-- WHAT YOU NEED TO DO --
Return the lines of the data below in which the string "teint" occurs.
[DATA SHOWN — start]
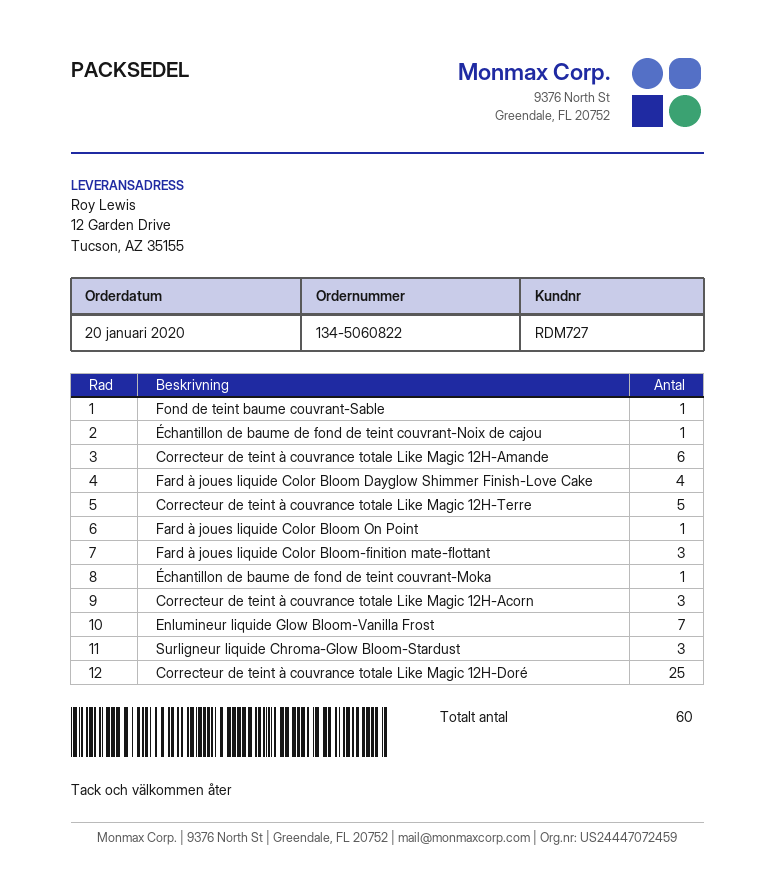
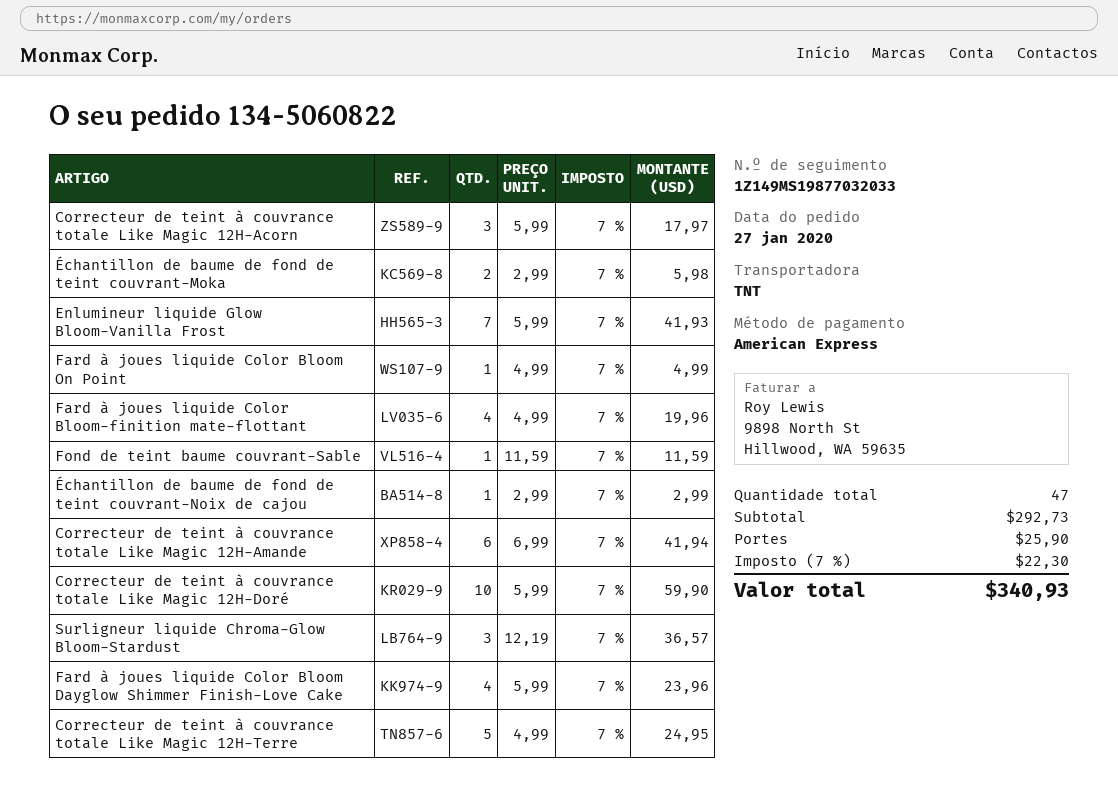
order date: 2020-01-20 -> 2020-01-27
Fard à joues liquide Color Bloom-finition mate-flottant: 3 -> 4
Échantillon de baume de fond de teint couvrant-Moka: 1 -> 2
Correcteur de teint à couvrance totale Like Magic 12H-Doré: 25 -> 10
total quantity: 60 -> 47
[DATA SHOWN — finish]
-- YOUR SOLUTION --
Échantillon de baume de fond de teint couvrant-Moka: 1 -> 2
Correcteur de teint à couvrance totale Like Magic 12H-Doré: 25 -> 10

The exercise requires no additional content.